As luck would have it, Dory picked up his new tongue rapidly; even growing (over time) to admire its merciless precision, its bite and cut, its fearless accuracy. But the transition hadn’t been seamless (few transitions ever are). There’d been trauma suffered — at some level, however slight — and a tiny lesion had formed — a cut, a snag, a tear —between Dory’s fragile sense of ‘past’ and his avowed — his dedicated —future.

This lesion didn’t heal. It stubbornly persisted. And with time — and wear — it gradually abraded.

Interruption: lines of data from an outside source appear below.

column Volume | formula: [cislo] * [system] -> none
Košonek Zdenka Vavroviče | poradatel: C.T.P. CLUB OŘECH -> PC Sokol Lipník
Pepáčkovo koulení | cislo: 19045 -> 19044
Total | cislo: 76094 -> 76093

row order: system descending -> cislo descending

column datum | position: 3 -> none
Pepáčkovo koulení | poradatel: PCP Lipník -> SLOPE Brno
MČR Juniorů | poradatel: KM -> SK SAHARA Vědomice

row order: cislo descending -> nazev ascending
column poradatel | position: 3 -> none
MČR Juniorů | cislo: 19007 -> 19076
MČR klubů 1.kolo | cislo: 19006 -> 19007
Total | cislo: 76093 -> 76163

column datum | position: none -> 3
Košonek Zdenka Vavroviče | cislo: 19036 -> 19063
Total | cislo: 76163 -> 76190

Words were at the heart of it; as if Dory’s entire character was not only ‘articulated’ by Anglo-Saxon (in some obscure way — ie the rhythm of the diction, the complexity of the grammar, the elegance of the styling) so much as totally defined by it.

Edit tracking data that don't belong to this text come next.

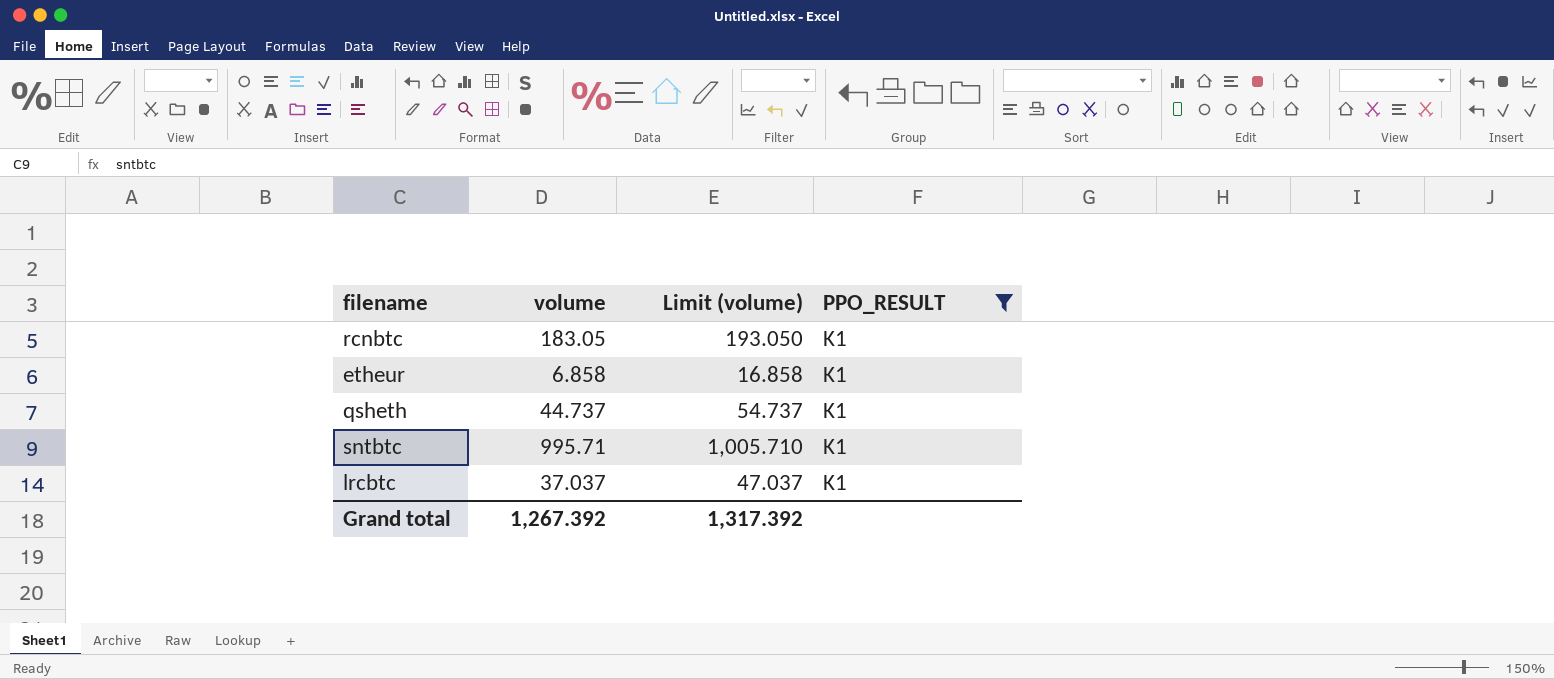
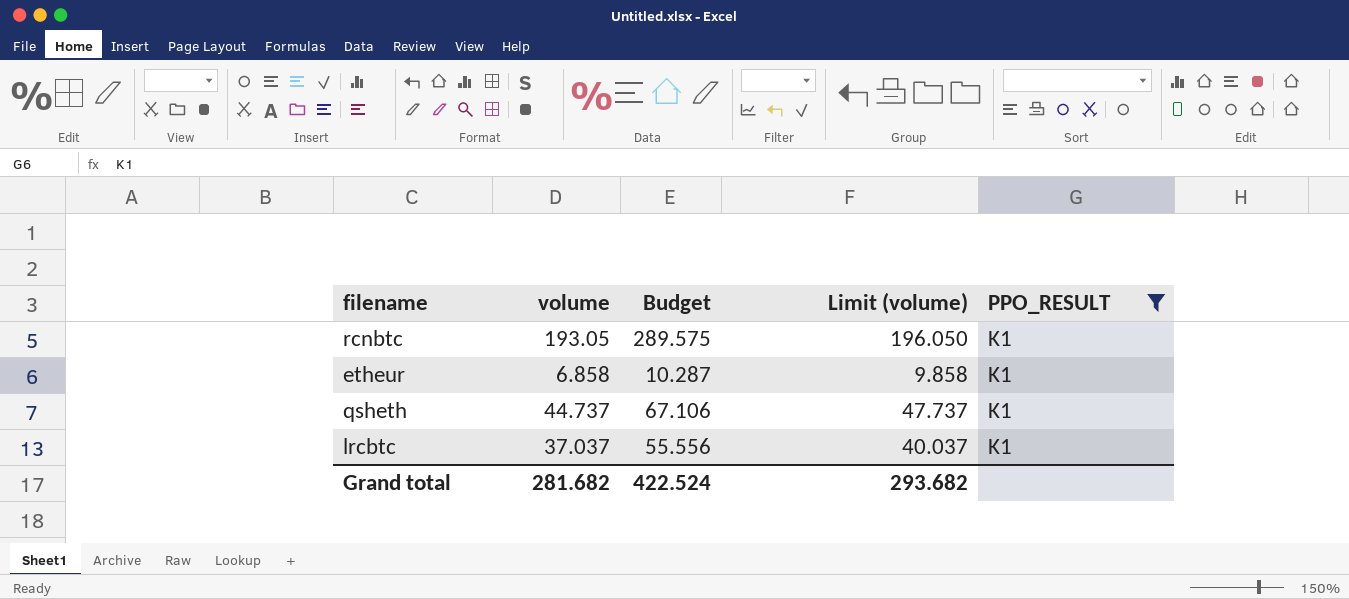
column Budget | formula: none -> [volume] * 1.5
column Limit (volume) | formula: [volume] + 10 -> [volume] + 3
row sntbtc: 995.71 | 1,005.710 | K1 -> none
rcnbtc | volume: 183.05 -> 193.05
Grand total | volume: 1,267.392 -> 281.682
Grand total | Limit (volume): 1,317.392 -> 293.682

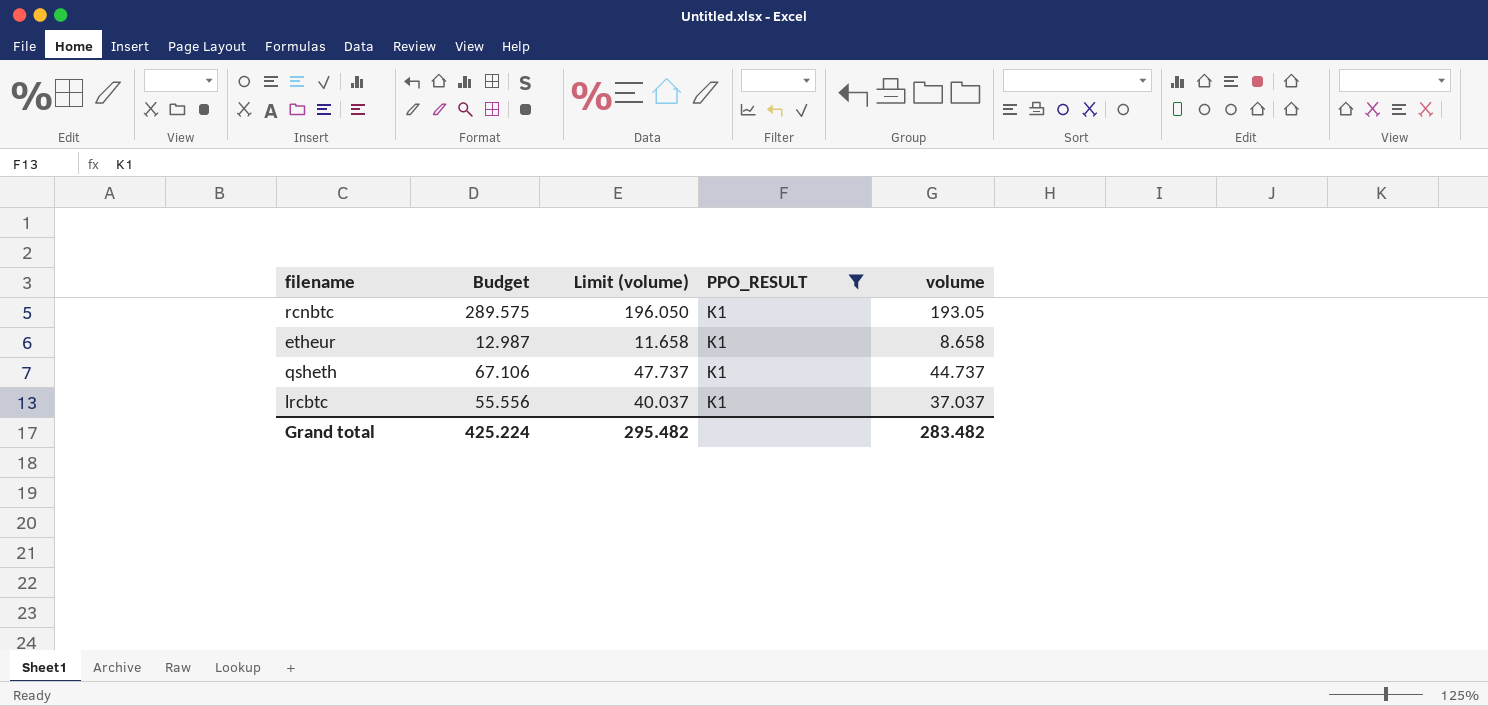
column volume | position: 2 -> 5
etheur | Budget: 10.287 -> 12.987
etheur | Limit (volume): 9.858 -> 11.658
etheur | volume: 6.858 -> 8.658
Grand total | Budget: 422.524 -> 425.224
Grand total | Limit (volume): 293.682 -> 295.482
Grand total | volume: 281.682 -> 283.482

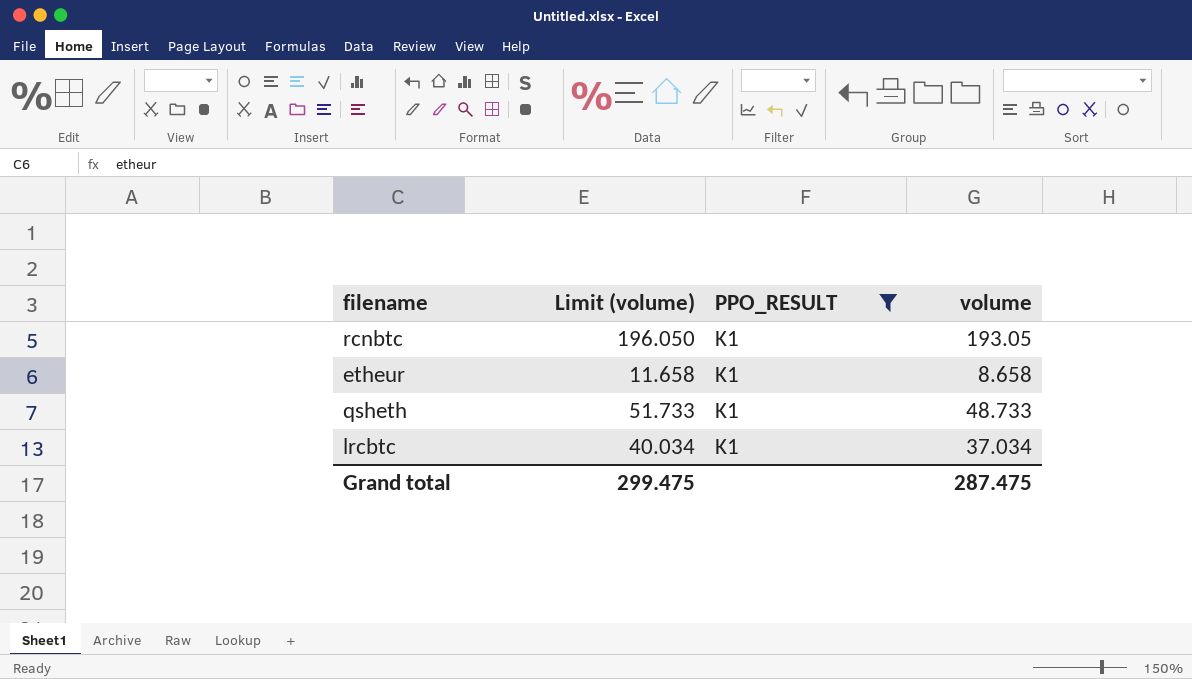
column Budget | formula: [volume] * 1.5 -> none
qsheth | Limit (volume): 47.737 -> 51.733
qsheth | volume: 44.737 -> 48.733
lrcbtc | Limit (volume): 40.037 -> 40.034
lrcbtc | volume: 37.037 -> 37.034
Grand total | Limit (volume): 295.482 -> 299.475
Grand total | volume: 283.482 -> 287.475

He’d sometimes complain of feeling ‘a kind of niggling’ deep inside of him — like a hunger, almost a pining— as if the old tongue still existed somewhere, still chattered away, uninhibitedly, like an underground stream, tirelessly searching for a fault at the surface — a crack, a furrow, a weakness— anything —to allow it to flood through and overwhelm him.

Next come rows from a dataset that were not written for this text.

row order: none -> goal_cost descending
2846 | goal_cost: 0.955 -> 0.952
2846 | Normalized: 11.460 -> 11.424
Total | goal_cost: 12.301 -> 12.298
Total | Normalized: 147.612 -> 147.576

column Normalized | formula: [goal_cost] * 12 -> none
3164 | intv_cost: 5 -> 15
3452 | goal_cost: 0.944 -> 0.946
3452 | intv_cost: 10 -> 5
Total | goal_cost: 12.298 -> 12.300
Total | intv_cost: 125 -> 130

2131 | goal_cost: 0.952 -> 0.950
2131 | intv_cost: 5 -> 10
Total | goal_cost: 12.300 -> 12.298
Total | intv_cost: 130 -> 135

He was rightly fearful of this babbling (it groaned and chuckled, in stops and starts, like the cranky Kurhaus plumbing), and yet in some strange way, this subterranean conflict also served to buffer him. It was a secret — a flow; a Dionysian current —which couldn’t be dammed, either by his own dogged conformity or his father’s pros-elytising.

He had no proper name for it, but even if he had, he wouldn’t’ve dared speak it. And there was actually no need (when all was finally said and done), because it spoke itself , constantly, creeping up on him — when he least expected it (while he was eating, sitting innocently in class, or out in the hills, walking) and blowing a sudden, icy blast of cold air on to the back of his neck; making him start and gasp, making the delicate hairs there stand stiff and erect.

Sometimes it would nudge him, furtively, whispering confidingly (grown-up things, secret things, things he couldn’t — or didn’t want to — understand). And sometimes it would just pester him, persistently — like a bad boy in class — elbowing him, nudging him, side-swiping and jostling him.

But it thrived — most of all — on ornate ambushes; lying low for hours — days, even — until he’d almost forgotten about it, then jabbing him, savagely, between the ribs, or shoving him, violently, from the back; sending him hurtling — hands out, eyes starting— terrifying him; making him roll up tight, into a ball, his arms over his head, his chin on his chest, his knees drawn in (like a spent fighter, receiving a kicking) until it finally emerged — powerful, victorious — from between his own lips, in the form of something which sounded suspiciously like…

But what?

A curse?

No…

A bellow?

No…

A cackle?

Well…

A laugh…?

Uh…

Sometimes more of a…a roar , and sometimes just a titter. Sometimes a yuk-yuk- yuk or a hoarse guffaw or a tee-hee- hee , or a single, sharp Ha! (It was nothing if not variable).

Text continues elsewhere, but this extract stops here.